Directions for this task: From the entries below, output the line with "[10,68,862,394] We use" and each following line up to and including the line with "[340,1494,550,1534] Write a review -> none", exactly as written.

*** Provided data ***

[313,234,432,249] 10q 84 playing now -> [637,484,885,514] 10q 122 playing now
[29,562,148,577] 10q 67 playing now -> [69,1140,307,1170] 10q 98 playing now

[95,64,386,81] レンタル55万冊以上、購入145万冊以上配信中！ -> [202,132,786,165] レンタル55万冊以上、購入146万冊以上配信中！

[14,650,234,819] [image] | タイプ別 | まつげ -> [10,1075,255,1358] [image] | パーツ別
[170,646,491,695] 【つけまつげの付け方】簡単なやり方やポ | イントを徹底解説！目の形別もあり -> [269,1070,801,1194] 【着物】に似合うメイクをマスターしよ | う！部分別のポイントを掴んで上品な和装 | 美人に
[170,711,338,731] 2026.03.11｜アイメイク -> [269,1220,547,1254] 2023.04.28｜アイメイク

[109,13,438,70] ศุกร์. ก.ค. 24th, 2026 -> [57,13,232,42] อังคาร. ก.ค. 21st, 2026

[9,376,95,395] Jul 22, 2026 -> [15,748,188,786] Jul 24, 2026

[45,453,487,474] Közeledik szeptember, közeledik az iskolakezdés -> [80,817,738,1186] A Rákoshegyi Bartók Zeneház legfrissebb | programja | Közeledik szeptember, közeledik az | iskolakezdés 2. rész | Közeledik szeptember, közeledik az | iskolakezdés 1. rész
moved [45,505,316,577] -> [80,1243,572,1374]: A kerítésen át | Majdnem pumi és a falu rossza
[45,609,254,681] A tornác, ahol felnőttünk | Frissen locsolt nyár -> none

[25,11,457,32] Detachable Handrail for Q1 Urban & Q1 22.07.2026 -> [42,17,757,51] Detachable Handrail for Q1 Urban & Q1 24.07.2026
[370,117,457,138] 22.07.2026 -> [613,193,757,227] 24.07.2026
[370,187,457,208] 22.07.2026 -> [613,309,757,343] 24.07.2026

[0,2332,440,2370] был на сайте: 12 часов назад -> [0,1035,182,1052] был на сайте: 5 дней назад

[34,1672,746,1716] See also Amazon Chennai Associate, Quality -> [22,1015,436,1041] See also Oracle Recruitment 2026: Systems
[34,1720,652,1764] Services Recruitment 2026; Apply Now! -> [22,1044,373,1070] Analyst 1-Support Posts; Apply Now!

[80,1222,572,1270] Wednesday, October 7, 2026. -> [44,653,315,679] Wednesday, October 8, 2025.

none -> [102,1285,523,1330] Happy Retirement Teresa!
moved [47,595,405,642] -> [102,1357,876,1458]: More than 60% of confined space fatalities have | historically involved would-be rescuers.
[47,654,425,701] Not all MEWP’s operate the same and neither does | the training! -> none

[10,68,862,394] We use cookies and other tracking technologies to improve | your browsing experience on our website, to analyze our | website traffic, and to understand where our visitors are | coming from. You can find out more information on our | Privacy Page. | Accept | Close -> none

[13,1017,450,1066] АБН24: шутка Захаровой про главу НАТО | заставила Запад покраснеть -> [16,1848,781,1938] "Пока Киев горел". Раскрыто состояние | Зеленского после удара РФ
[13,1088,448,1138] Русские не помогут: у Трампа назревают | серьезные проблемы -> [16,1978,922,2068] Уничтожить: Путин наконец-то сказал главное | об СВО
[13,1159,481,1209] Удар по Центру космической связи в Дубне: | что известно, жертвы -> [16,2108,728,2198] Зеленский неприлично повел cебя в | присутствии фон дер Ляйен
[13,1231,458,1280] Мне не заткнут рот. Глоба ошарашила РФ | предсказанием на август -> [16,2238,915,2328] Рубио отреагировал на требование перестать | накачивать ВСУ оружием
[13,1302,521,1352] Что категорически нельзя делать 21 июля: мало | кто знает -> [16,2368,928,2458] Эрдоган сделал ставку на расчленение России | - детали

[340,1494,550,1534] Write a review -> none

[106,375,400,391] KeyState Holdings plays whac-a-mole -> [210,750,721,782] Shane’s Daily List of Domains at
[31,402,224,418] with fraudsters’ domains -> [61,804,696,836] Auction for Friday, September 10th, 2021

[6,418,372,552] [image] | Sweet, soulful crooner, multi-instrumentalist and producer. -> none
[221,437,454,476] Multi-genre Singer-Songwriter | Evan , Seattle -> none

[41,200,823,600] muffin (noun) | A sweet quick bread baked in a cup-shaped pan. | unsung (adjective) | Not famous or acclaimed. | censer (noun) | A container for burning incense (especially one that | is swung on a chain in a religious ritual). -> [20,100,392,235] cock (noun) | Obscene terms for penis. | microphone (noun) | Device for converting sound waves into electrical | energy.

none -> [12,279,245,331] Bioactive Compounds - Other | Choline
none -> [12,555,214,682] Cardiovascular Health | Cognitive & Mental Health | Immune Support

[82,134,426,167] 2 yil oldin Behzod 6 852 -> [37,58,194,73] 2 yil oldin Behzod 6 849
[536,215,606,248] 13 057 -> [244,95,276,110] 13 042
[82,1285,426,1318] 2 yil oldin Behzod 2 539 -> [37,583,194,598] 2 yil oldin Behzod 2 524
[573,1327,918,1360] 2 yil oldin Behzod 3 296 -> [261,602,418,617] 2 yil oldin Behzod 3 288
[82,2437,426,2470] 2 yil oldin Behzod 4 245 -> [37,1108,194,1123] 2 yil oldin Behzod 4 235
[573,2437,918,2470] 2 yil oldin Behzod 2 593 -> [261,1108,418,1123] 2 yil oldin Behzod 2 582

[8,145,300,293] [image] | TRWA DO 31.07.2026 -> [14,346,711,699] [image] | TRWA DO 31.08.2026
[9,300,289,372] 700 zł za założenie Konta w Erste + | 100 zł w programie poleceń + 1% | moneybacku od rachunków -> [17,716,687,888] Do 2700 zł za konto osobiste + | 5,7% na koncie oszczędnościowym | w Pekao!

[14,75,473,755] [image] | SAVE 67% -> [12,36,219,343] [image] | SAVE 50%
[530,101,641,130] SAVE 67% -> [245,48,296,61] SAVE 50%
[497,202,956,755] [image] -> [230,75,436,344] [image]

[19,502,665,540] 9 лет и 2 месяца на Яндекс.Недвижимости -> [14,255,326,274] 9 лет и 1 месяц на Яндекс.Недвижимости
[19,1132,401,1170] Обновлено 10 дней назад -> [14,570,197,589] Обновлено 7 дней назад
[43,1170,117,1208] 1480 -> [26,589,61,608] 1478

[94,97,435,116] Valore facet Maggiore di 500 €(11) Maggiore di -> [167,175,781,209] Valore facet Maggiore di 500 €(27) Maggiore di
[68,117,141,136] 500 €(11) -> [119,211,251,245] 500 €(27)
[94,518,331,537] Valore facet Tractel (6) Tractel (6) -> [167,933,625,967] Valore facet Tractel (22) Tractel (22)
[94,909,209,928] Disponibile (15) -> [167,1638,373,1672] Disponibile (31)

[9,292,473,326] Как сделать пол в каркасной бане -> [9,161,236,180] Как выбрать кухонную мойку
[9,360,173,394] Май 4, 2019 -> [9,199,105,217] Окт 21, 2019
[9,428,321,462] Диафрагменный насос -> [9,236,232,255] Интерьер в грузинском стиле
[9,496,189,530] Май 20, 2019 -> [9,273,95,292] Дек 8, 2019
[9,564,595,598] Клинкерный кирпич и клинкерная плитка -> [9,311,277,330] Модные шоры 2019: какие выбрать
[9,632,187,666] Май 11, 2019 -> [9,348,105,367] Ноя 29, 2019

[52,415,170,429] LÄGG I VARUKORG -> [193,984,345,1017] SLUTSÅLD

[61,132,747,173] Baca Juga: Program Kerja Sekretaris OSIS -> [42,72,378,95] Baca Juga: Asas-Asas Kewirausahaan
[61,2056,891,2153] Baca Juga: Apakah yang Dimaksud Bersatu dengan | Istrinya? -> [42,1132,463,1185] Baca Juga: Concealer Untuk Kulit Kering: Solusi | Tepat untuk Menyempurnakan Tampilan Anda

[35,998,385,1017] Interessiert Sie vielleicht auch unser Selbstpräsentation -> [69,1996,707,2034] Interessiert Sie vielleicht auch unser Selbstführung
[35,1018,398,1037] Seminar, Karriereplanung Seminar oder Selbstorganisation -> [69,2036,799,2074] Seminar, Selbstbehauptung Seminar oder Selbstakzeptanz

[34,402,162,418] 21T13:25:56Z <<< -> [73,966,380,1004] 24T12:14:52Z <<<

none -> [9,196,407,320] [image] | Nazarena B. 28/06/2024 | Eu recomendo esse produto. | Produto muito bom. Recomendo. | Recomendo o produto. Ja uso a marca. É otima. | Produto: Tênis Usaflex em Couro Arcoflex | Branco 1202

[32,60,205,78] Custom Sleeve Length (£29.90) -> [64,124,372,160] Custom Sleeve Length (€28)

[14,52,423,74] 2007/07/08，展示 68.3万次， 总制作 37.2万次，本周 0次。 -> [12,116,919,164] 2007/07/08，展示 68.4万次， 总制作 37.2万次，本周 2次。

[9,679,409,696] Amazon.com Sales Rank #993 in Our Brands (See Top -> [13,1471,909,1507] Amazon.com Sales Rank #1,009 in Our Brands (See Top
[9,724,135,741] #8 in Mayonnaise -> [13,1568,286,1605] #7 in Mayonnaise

***

Your solution:
[10,68,862,394] We use cookies and other tracking technologies to improve | your browsing experience on our website, to analyze our | website traffic, and to understand where our visitors are | coming from. You can find out more information on our | Privacy Page. | Accept | Close -> none

[13,1017,450,1066] АБН24: шутка Захаровой про главу НАТО | заставила Запад покраснеть -> [16,1848,781,1938] "Пока Киев горел". Раскрыто состояние | Зеленского после удара РФ
[13,1088,448,1138] Русские не помогут: у Трампа назревают | серьезные проблемы -> [16,1978,922,2068] Уничтожить: Путин наконец-то сказал главное | об СВО
[13,1159,481,1209] Удар по Центру космической связи в Дубне: | что известно, жертвы -> [16,2108,728,2198] Зеленский неприлично повел cебя в | присутствии фон дер Ляйен
[13,1231,458,1280] Мне не заткнут рот. Глоба ошарашила РФ | предсказанием на август -> [16,2238,915,2328] Рубио отреагировал на требование перестать | накачивать ВСУ оружием
[13,1302,521,1352] Что категорически нельзя делать 21 июля: мало | кто знает -> [16,2368,928,2458] Эрдоган сделал ставку на расчленение России | - детали

[340,1494,550,1534] Write a review -> none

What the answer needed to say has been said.